Il Napoli invece si trova ancora in isolamento fiduciario – ed è stato oggetto di polemiche per l’assenza degli azzurri nella partita con la Juventus – con ispezione della Figc anche se con un paio di positivi. Alla Juventus (positivo un membro dello staff societario) invece la bolla è durata appena due giorni: in sette si sono allontanati dall’hotel della squadra torinese, alcuni come Ronaldo in nazionale, altri come Buffon a casa. Una vicenda che ha portato la Procura di Torino e pure quella della Federcalcio ad aprire un’inchiesta.

E poi c’è il caso più recente, l’Inter con quattro positivi senza essere piazzata in quarantena. L’intervento dell’Asl si è avuto solo al Napoli, sarebbe servito per il Genoa, meno incisivo per la Juve, inesistente per ora per l’Inter.

Lo scenario è composito e pericoloso, con a rischio il campionato e l’azienda calcio che vale il 7% del Pil italiano: il governo si è tirato fuori, la priorità è la scuola, ha spiegato il ministro della Salute, Roberto Speranza e il ministro dello sport Spadafora tende a non prendere posizioni, con protocollo da rispettare ma che si può riscrivere. Poi, Lega di A e Figc, protette alle spalle di un protocollo inadeguato che non ha mai disciplinato il ruolo delle Regioni e in particolare delle Asl, che invece hanno competenza in termini di tutela della salute pubblica. E si siedono al tavolo delle polemiche anche i calciatori, che contano le positività tra i colleghi ma sono comunque poco propensi a confinarsi in una bolla, tra allenamenti, partite e tamponi, come avvenuto per la Nba, che si è trasferita con 22 squadre per tre mesi a Disneyworld per salvare i conti.

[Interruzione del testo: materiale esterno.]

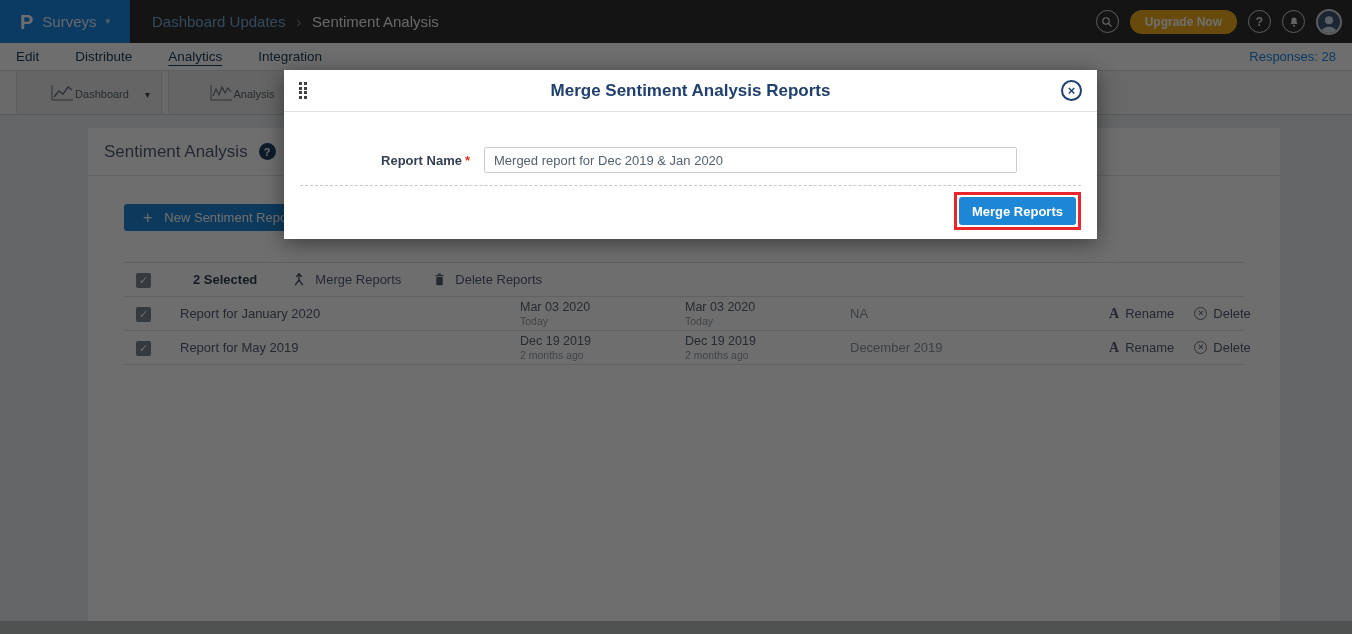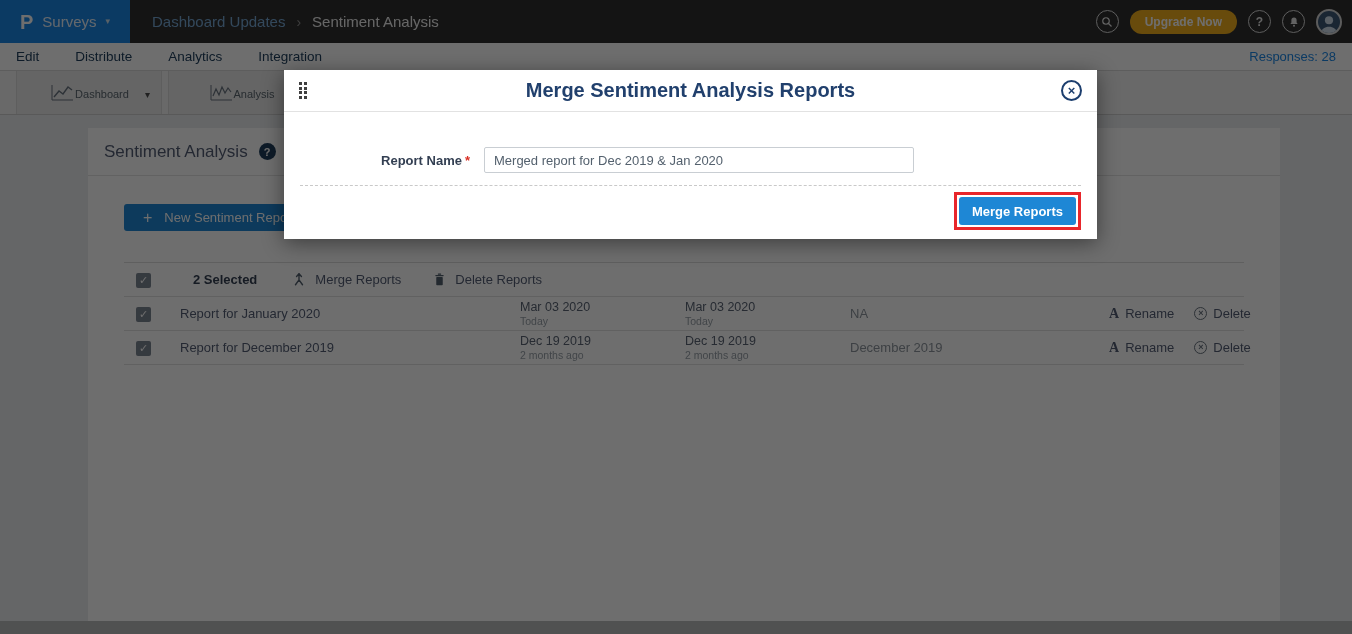--- a/index.html
+++ b/index.html
@@ -30,7 +30,7 @@
   .subnav { position:absolute; top:43px; left:0; right:0; height:28px; background:#ffffff; border-bottom:1px solid #d8d8d8;
     display:flex; align-items:center; padding:6px 16px; gap:36px; font-size:13.5px; color:#21405e; z-index:1; }
   .subnav-tab { cursor:pointer; }
-  .subnav-tab.active { text-underline-offset:4px; }
+  .subnav-tab.active { text-decoration:underline; text-underline-offset:4px; }
   .responses { margin-left:auto; color:#1b87e6; font-size:13px; }
   
   .toolbar { position:absolute; top:71px; left:0; right:0; height:44px; background:#f3f4f4; border-bottom:1px solid #cfcfcf;

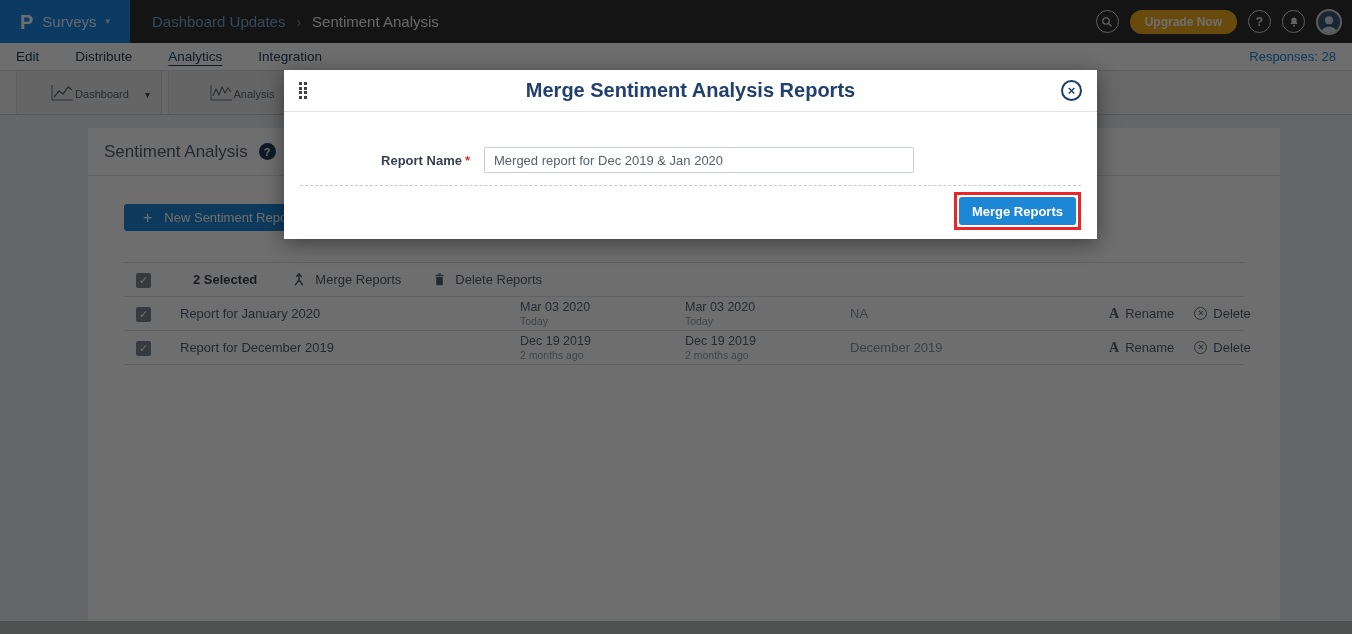--- a/index.html
+++ b/index.html
@@ -78,7 +78,7 @@
   .modal-header { height:42px; border-bottom:1px solid #e2e2e2; display:flex; align-items:center; padding:0 15px; position:relative; }
   .drag-handle { display:grid; grid-template-columns:repeat(2, 3px); grid-auto-rows:3px; gap:1.5px; cursor:grab; }
   .drag-handle i { background:#3f3f3f; display:block; }
-  .modal-title { position:absolute; left:0; right:0; text-align:center; font-size:20px; font-weight:bold; color:#21406d; pointer-events:none; }
+  .modal-title { position:absolute; left:0; right:0; text-align:center; font-size:17px; font-weight:bold; color:#21406d; pointer-events:none; }
   .modal-close { margin-left:auto; width:21px; height:21px; border-radius:50%; border:2px solid #1c3e6e; color:#1c3e6e;
     font-weight:bold; font-size:13px; line-height:17px; text-align:center; cursor:pointer; z-index:1; background:#fff; }
   .modal-body { padding-top:35px; }

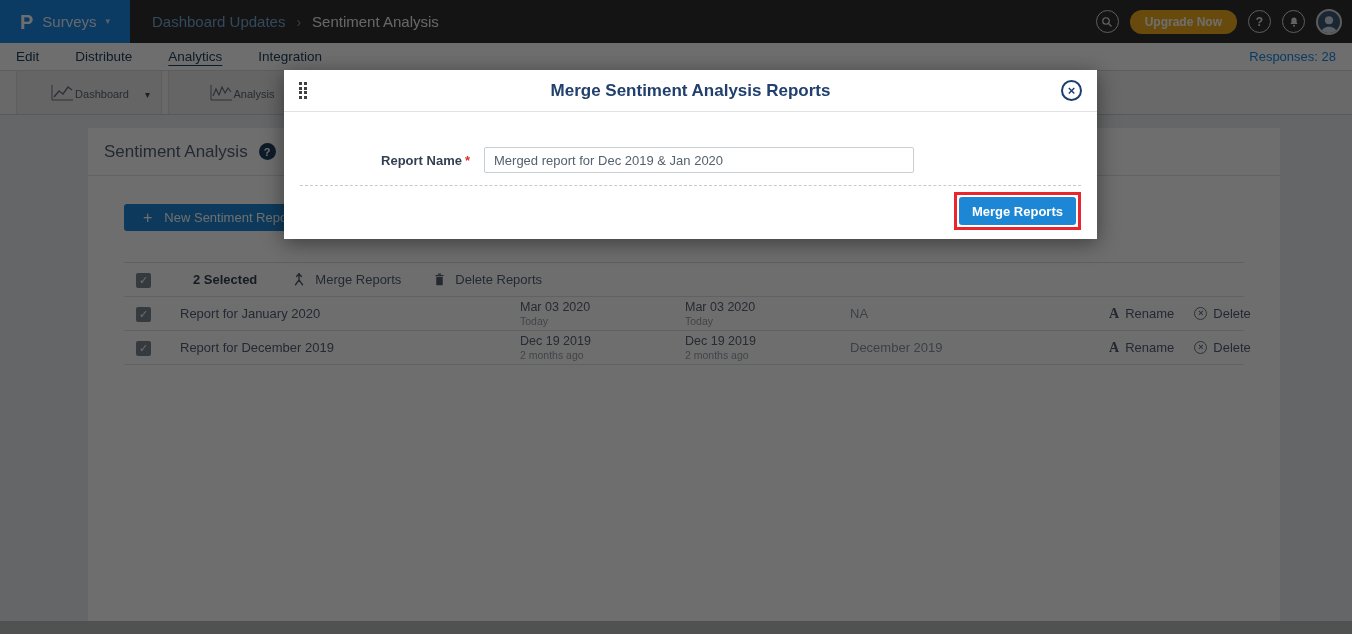--- a/index.html
+++ b/index.html
@@ -85,7 +85,7 @@
   .form-row { display:flex; align-items:center; }
   .form-label { width:186px; text-align:right; font-size:13px; font-weight:bold; color:#333f52; flex:0 0 auto; }
   .required { color:#d93025; margin-left:3px; }
-  .form-input { margin-left:14px; width:430px; height:26px; border:1px solid #c9ced3; padding:0 9px; font-size:13px; color:#54616e;
+  .form-input { margin-left:14px; width:533px; height:26px; border:1px solid #c9ced3; padding:0 9px; font-size:13px; color:#54616e;
     font-family:inherit; border-radius:2px; }
   .modal-divider { margin:12px 16px 0; border-top:1px dashed #c9c9c9; }
   .modal-footer { display:flex; justify-content:flex-end; padding:6px 16px 9px; }

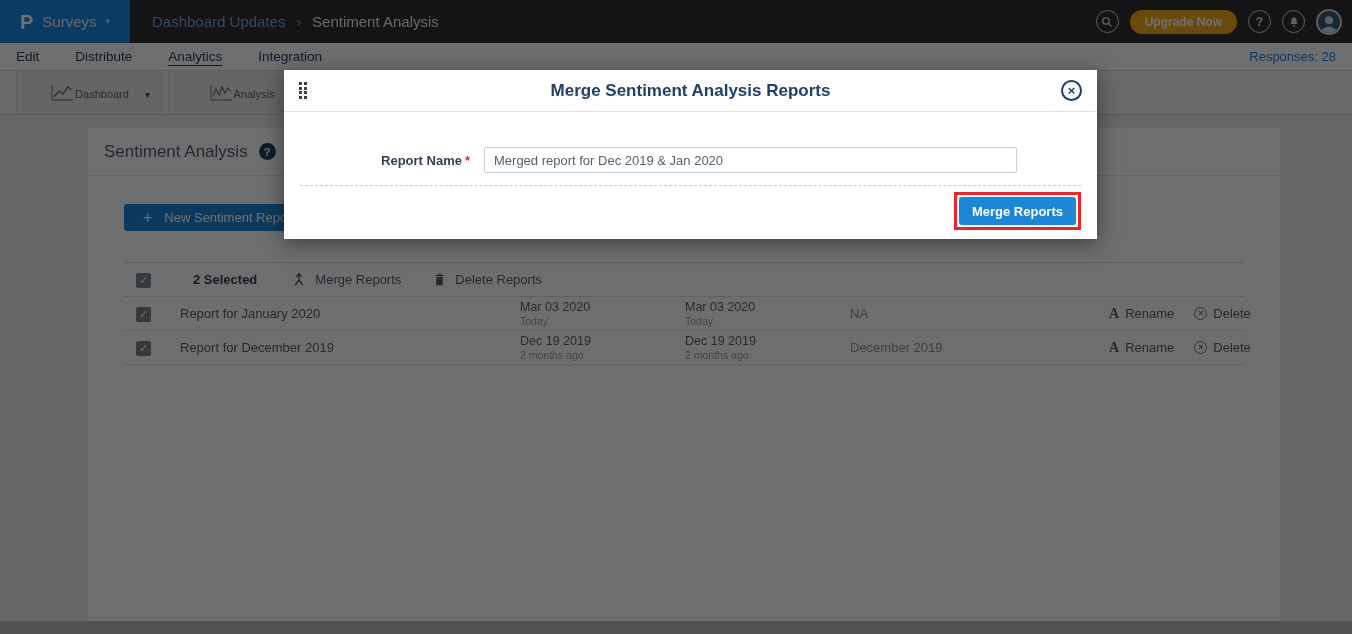--- a/index.html
+++ b/index.html
@@ -227,7 +227,7 @@
         <span class="col-check">
           <span class="checkbox">✓</span>
         </span>
-        <span class="col-name">Report for December 2019</span>
+        <span class="col-name">Report for May 2019</span>
         <span class="col-date">
           <div class="d-main">Dec 19 2019</div>
           <div class="d-sub">2 months ago</div>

E una prova che il sistema è a un passo dal collasso arriva dal Genoa, con il direttore sportivo, Daniele Faggiano, che apre all’ipotesi per la squadra ligure (ancora 17 positivi su 22) di giocare con la primavera contro il Verona alla ripresa del campionato. Partita incredibilmente ancora non rinviata. Intanto, le decisioni del giudice sportivo sul risultato di Juventus-Napoli e sull’eventuale penalizzazione dei campani per presunte violazioni dell’isolamento fiduciario sono rinviate alla prossima settimana.